* Description of the task:
Reproduce only this part of the listing: the line with "[558,587,579,597] it is", plus every line after it through the last.

* Material for this exercise:
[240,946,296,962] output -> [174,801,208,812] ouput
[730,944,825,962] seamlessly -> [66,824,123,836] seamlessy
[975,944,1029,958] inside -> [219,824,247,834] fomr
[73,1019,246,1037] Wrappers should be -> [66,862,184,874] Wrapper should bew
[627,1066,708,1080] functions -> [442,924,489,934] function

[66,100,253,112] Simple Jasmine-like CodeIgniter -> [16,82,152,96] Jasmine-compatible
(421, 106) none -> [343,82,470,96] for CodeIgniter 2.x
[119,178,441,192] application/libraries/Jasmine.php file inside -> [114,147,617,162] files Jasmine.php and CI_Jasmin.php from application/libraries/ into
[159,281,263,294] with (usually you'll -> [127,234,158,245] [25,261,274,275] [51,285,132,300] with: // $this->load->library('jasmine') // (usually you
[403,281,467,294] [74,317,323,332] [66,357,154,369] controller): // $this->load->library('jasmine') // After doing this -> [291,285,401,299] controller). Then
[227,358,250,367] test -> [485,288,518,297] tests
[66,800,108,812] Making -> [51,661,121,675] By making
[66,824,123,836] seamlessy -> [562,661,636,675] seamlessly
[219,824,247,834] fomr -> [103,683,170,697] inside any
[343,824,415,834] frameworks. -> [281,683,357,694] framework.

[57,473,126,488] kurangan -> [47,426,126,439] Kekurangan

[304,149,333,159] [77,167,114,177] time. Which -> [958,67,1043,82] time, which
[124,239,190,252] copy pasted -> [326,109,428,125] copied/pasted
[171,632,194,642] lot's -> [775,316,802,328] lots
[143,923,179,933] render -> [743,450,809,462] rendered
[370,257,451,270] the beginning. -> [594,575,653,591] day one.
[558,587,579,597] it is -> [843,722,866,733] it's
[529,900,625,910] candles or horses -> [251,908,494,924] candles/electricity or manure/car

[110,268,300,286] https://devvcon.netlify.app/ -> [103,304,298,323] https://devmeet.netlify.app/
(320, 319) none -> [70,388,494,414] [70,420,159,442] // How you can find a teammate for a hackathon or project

* Finished task:
[558,587,579,597] it is -> [843,722,866,733] it's
[529,900,625,910] candles or horses -> [251,908,494,924] candles/electricity or manure/car

[110,268,300,286] https://devvcon.netlify.app/ -> [103,304,298,323] https://devmeet.netlify.app/
(320, 319) none -> [70,388,494,414] [70,420,159,442] // How you can find a teammate for a hackathon or project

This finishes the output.